Give the data back exactly. Leave out any images.

#### Source records
***
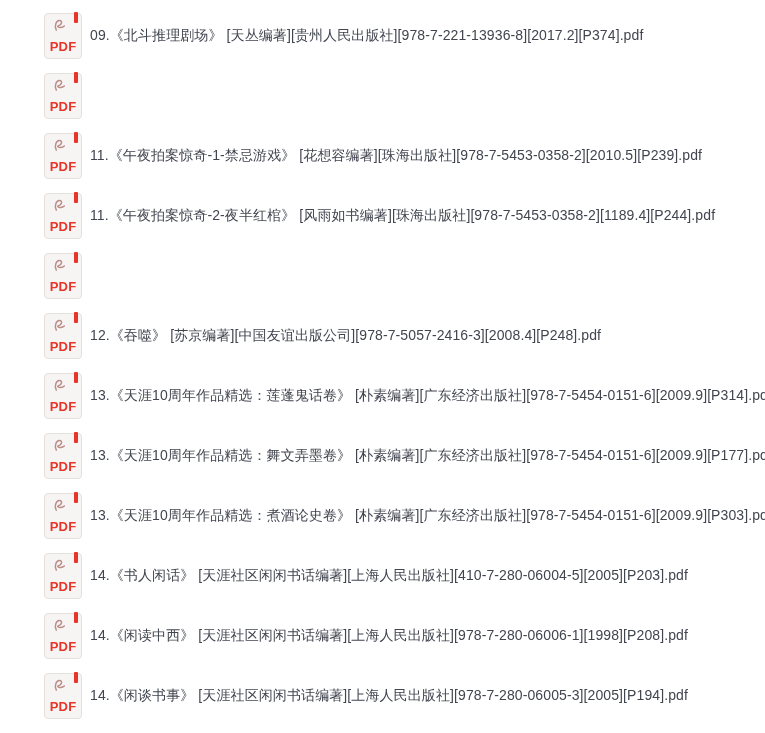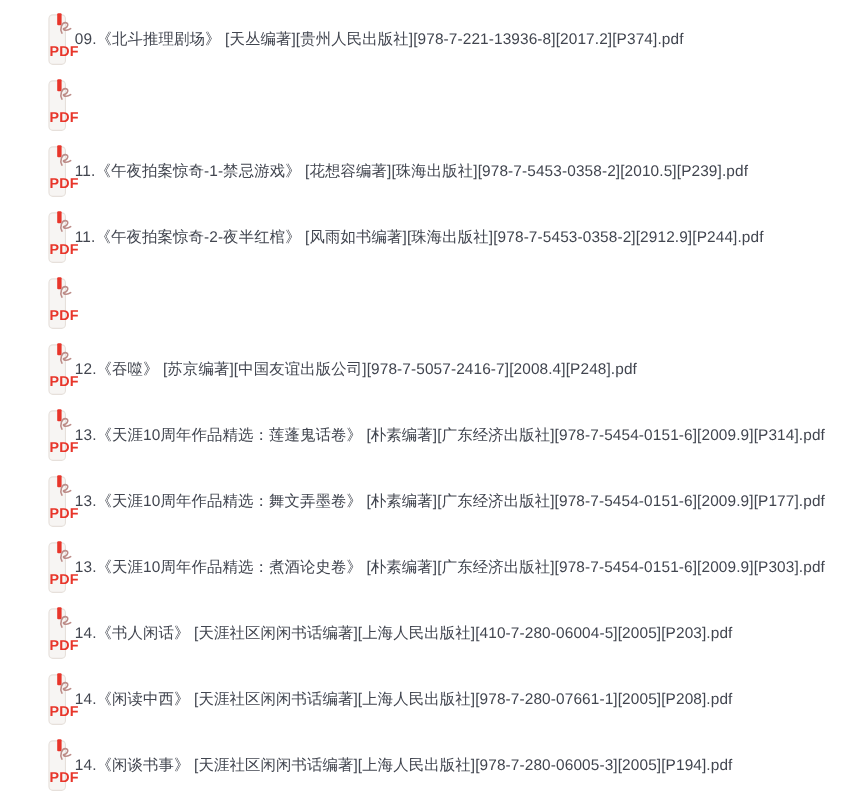--- a/index.html
+++ b/index.html
@@ -26,21 +26,21 @@
   .file-row {
     display: flex;
     align-items: center;
     height: 60px;
     padding-left: 44px;
     cursor: pointer;
   }
   .pdf-icon {
     position: relative;
     flex: 0 0 auto;
-    width: 16px;
+    width: 38px;
     height: 46px;
     background: var(--icon-bg);
     border: 1px solid var(--icon-border);
     border-radius: 4px;
   }
   .ribbon {
     position: absolute;
     top: -2px;
     right: 3px;
     width: 4px;
@@ -113,42 +113,42 @@
   </div>
 
   <div class="file-row">
     <span class="pdf-icon">
       <span class="ribbon"></span>
       <svg class="swirl" viewBox="0 0 16 15" fill="none" xmlns="http://www.w3.org/2000/svg">
         <path d="M3.5 13 C1 8.5 3.5 2.5 7 2.8 C10.5 3.1 9.5 7.5 5.5 8.6 C3.6 9.2 7.5 11.8 12 8.6" stroke="var(--swirl)" stroke-width="1.6" stroke-linecap="round" fill="none"></path>
       </svg>
       <span class="pdf-label">PDF</span>
     </span>
-    <a class="file-name">11.《午夜拍案惊奇-2-夜半红棺》 [风雨如书编著][珠海出版社][978-7-5453-0358-2][2912.9][P244].pdf</a>
-  </div>
-
-  <div class="file-row">
-    <span class="pdf-icon">
-      <span class="ribbon"></span>
-      <svg class="swirl" viewBox="0 0 16 15" fill="none" xmlns="http://www.w3.org/2000/svg">
-        <path d="M3.5 13 C1 8.5 3.5 2.5 7 2.8 C10.5 3.1 9.5 7.5 5.5 8.6 C3.6 9.2 7.5 11.8 12 8.6" stroke="var(--swirl)" stroke-width="1.6" stroke-linecap="round" fill="none"></path>
-      </svg>
-      <span class="pdf-label">PDF</span>
-    </span>
-  </div>
-
-  <div class="file-row">
-    <span class="pdf-icon">
-      <span class="ribbon"></span>
-      <svg class="swirl" viewBox="0 0 16 15" fill="none" xmlns="http://www.w3.org/2000/svg">
-        <path d="M3.5 13 C1 8.5 3.5 2.5 7 2.8 C10.5 3.1 9.5 7.5 5.5 8.6 C3.6 9.2 7.5 11.8 12 8.6" stroke="var(--swirl)" stroke-width="1.6" stroke-linecap="round" fill="none"></path>
-      </svg>
-      <span class="pdf-label">PDF</span>
-    </span>
-    <a class="file-name">12.《吞噬》 [苏京编著][中国友谊出版公司][978-7-5057-2416-7][2008.4][P248].pdf</a>
+    <a class="file-name">11.《午夜拍案惊奇-2-夜半红棺》 [风雨如书编著][珠海出版社][978-7-5453-0358-2][1189.4][P244].pdf</a>
+  </div>
+
+  <div class="file-row">
+    <span class="pdf-icon">
+      <span class="ribbon"></span>
+      <svg class="swirl" viewBox="0 0 16 15" fill="none" xmlns="http://www.w3.org/2000/svg">
+        <path d="M3.5 13 C1 8.5 3.5 2.5 7 2.8 C10.5 3.1 9.5 7.5 5.5 8.6 C3.6 9.2 7.5 11.8 12 8.6" stroke="var(--swirl)" stroke-width="1.6" stroke-linecap="round" fill="none"></path>
+      </svg>
+      <span class="pdf-label">PDF</span>
+    </span>
+  </div>
+
+  <div class="file-row">
+    <span class="pdf-icon">
+      <span class="ribbon"></span>
+      <svg class="swirl" viewBox="0 0 16 15" fill="none" xmlns="http://www.w3.org/2000/svg">
+        <path d="M3.5 13 C1 8.5 3.5 2.5 7 2.8 C10.5 3.1 9.5 7.5 5.5 8.6 C3.6 9.2 7.5 11.8 12 8.6" stroke="var(--swirl)" stroke-width="1.6" stroke-linecap="round" fill="none"></path>
+      </svg>
+      <span class="pdf-label">PDF</span>
+    </span>
+    <a class="file-name">12.《吞噬》 [苏京编著][中国友谊出版公司][978-7-5057-2416-3][2008.4][P248].pdf</a>
   </div>
 
   <div class="file-row">
     <span class="pdf-icon">
       <span class="ribbon"></span>
       <svg class="swirl" viewBox="0 0 16 15" fill="none" xmlns="http://www.w3.org/2000/svg">
         <path d="M3.5 13 C1 8.5 3.5 2.5 7 2.8 C10.5 3.1 9.5 7.5 5.5 8.6 C3.6 9.2 7.5 11.8 12 8.6" stroke="var(--swirl)" stroke-width="1.6" stroke-linecap="round" fill="none"></path>
       </svg>
       <span class="pdf-label">PDF</span>
     </span>
@@ -189,21 +189,21 @@
   </div>
 
   <div class="file-row">
     <span class="pdf-icon">
       <span class="ribbon"></span>
       <svg class="swirl" viewBox="0 0 16 15" fill="none" xmlns="http://www.w3.org/2000/svg">
         <path d="M3.5 13 C1 8.5 3.5 2.5 7 2.8 C10.5 3.1 9.5 7.5 5.5 8.6 C3.6 9.2 7.5 11.8 12 8.6" stroke="var(--swirl)" stroke-width="1.6" stroke-linecap="round" fill="none"></path>
       </svg>
       <span class="pdf-label">PDF</span>
     </span>
-    <a class="file-name">14.《闲读中西》 [天涯社区闲闲书话编著][上海人民出版社][978-7-280-07661-1][2005][P208].pdf</a>
+    <a class="file-name">14.《闲读中西》 [天涯社区闲闲书话编著][上海人民出版社][978-7-280-06006-1][1998][P208].pdf</a>
   </div>
 
   <div class="file-row">
     <span class="pdf-icon">
       <span class="ribbon"></span>
       <svg class="swirl" viewBox="0 0 16 15" fill="none" xmlns="http://www.w3.org/2000/svg">
         <path d="M3.5 13 C1 8.5 3.5 2.5 7 2.8 C10.5 3.1 9.5 7.5 5.5 8.6 C3.6 9.2 7.5 11.8 12 8.6" stroke="var(--swirl)" stroke-width="1.6" stroke-linecap="round" fill="none"></path>
       </svg>
       <span class="pdf-label">PDF</span>
     </span>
***
#### EXPECTED OUTPUT
--- a/index.html
+++ b/index.html
@@ -26,21 +26,21 @@
   .file-row {
     display: flex;
     align-items: center;
     height: 60px;
     padding-left: 44px;
     cursor: pointer;
   }
   .pdf-icon {
     position: relative;
     flex: 0 0 auto;
-    width: 16px;
+    width: 38px;
     height: 46px;
     background: var(--icon-bg);
     border: 1px solid var(--icon-border);
     border-radius: 4px;
   }
   .ribbon {
     position: absolute;
     top: -2px;
     right: 3px;
     width: 4px;
@@ -113,42 +113,42 @@
   </div>
 
   <div class="file-row">
     <span class="pdf-icon">
       <span class="ribbon"></span>
       <svg class="swirl" viewBox="0 0 16 15" fill="none" xmlns="http://www.w3.org/2000/svg">
         <path d="M3.5 13 C1 8.5 3.5 2.5 7 2.8 C10.5 3.1 9.5 7.5 5.5 8.6 C3.6 9.2 7.5 11.8 12 8.6" stroke="var(--swirl)" stroke-width="1.6" stroke-linecap="round" fill="none"></path>
       </svg>
       <span class="pdf-label">PDF</span>
     </span>
-    <a class="file-name">11.《午夜拍案惊奇-2-夜半红棺》 [风雨如书编著][珠海出版社][978-7-5453-0358-2][2912.9][P244].pdf</a>
-  </div>
-
-  <div class="file-row">
-    <span class="pdf-icon">
-      <span class="ribbon"></span>
-      <svg class="swirl" viewBox="0 0 16 15" fill="none" xmlns="http://www.w3.org/2000/svg">
-        <path d="M3.5 13 C1 8.5 3.5 2.5 7 2.8 C10.5 3.1 9.5 7.5 5.5 8.6 C3.6 9.2 7.5 11.8 12 8.6" stroke="var(--swirl)" stroke-width="1.6" stroke-linecap="round" fill="none"></path>
-      </svg>
-      <span class="pdf-label">PDF</span>
-    </span>
-  </div>
-
-  <div class="file-row">
-    <span class="pdf-icon">
-      <span class="ribbon"></span>
-      <svg class="swirl" viewBox="0 0 16 15" fill="none" xmlns="http://www.w3.org/2000/svg">
-        <path d="M3.5 13 C1 8.5 3.5 2.5 7 2.8 C10.5 3.1 9.5 7.5 5.5 8.6 C3.6 9.2 7.5 11.8 12 8.6" stroke="var(--swirl)" stroke-width="1.6" stroke-linecap="round" fill="none"></path>
-      </svg>
-      <span class="pdf-label">PDF</span>
-    </span>
-    <a class="file-name">12.《吞噬》 [苏京编著][中国友谊出版公司][978-7-5057-2416-7][2008.4][P248].pdf</a>
+    <a class="file-name">11.《午夜拍案惊奇-2-夜半红棺》 [风雨如书编著][珠海出版社][978-7-5453-0358-2][1189.4][P244].pdf</a>
+  </div>
+
+  <div class="file-row">
+    <span class="pdf-icon">
+      <span class="ribbon"></span>
+      <svg class="swirl" viewBox="0 0 16 15" fill="none" xmlns="http://www.w3.org/2000/svg">
+        <path d="M3.5 13 C1 8.5 3.5 2.5 7 2.8 C10.5 3.1 9.5 7.5 5.5 8.6 C3.6 9.2 7.5 11.8 12 8.6" stroke="var(--swirl)" stroke-width="1.6" stroke-linecap="round" fill="none"></path>
+      </svg>
+      <span class="pdf-label">PDF</span>
+    </span>
+  </div>
+
+  <div class="file-row">
+    <span class="pdf-icon">
+      <span class="ribbon"></span>
+      <svg class="swirl" viewBox="0 0 16 15" fill="none" xmlns="http://www.w3.org/2000/svg">
+        <path d="M3.5 13 C1 8.5 3.5 2.5 7 2.8 C10.5 3.1 9.5 7.5 5.5 8.6 C3.6 9.2 7.5 11.8 12 8.6" stroke="var(--swirl)" stroke-width="1.6" stroke-linecap="round" fill="none"></path>
+      </svg>
+      <span class="pdf-label">PDF</span>
+    </span>
+    <a class="file-name">12.《吞噬》 [苏京编著][中国友谊出版公司][978-7-5057-2416-3][2008.4][P248].pdf</a>
   </div>
 
   <div class="file-row">
     <span class="pdf-icon">
       <span class="ribbon"></span>
       <svg class="swirl" viewBox="0 0 16 15" fill="none" xmlns="http://www.w3.org/2000/svg">
         <path d="M3.5 13 C1 8.5 3.5 2.5 7 2.8 C10.5 3.1 9.5 7.5 5.5 8.6 C3.6 9.2 7.5 11.8 12 8.6" stroke="var(--swirl)" stroke-width="1.6" stroke-linecap="round" fill="none"></path>
       </svg>
       <span class="pdf-label">PDF</span>
     </span>
@@ -189,21 +189,21 @@
   </div>
 
   <div class="file-row">
     <span class="pdf-icon">
       <span class="ribbon"></span>
       <svg class="swirl" viewBox="0 0 16 15" fill="none" xmlns="http://www.w3.org/2000/svg">
         <path d="M3.5 13 C1 8.5 3.5 2.5 7 2.8 C10.5 3.1 9.5 7.5 5.5 8.6 C3.6 9.2 7.5 11.8 12 8.6" stroke="var(--swirl)" stroke-width="1.6" stroke-linecap="round" fill="none"></path>
       </svg>
       <span class="pdf-label">PDF</span>
     </span>
-    <a class="file-name">14.《闲读中西》 [天涯社区闲闲书话编著][上海人民出版社][978-7-280-07661-1][2005][P208].pdf</a>
+    <a class="file-name">14.《闲读中西》 [天涯社区闲闲书话编著][上海人民出版社][978-7-280-06006-1][1998][P208].pdf</a>
   </div>
 
   <div class="file-row">
     <span class="pdf-icon">
       <span class="ribbon"></span>
       <svg class="swirl" viewBox="0 0 16 15" fill="none" xmlns="http://www.w3.org/2000/svg">
         <path d="M3.5 13 C1 8.5 3.5 2.5 7 2.8 C10.5 3.1 9.5 7.5 5.5 8.6 C3.6 9.2 7.5 11.8 12 8.6" stroke="var(--swirl)" stroke-width="1.6" stroke-linecap="round" fill="none"></path>
       </svg>
       <span class="pdf-label">PDF</span>
     </span>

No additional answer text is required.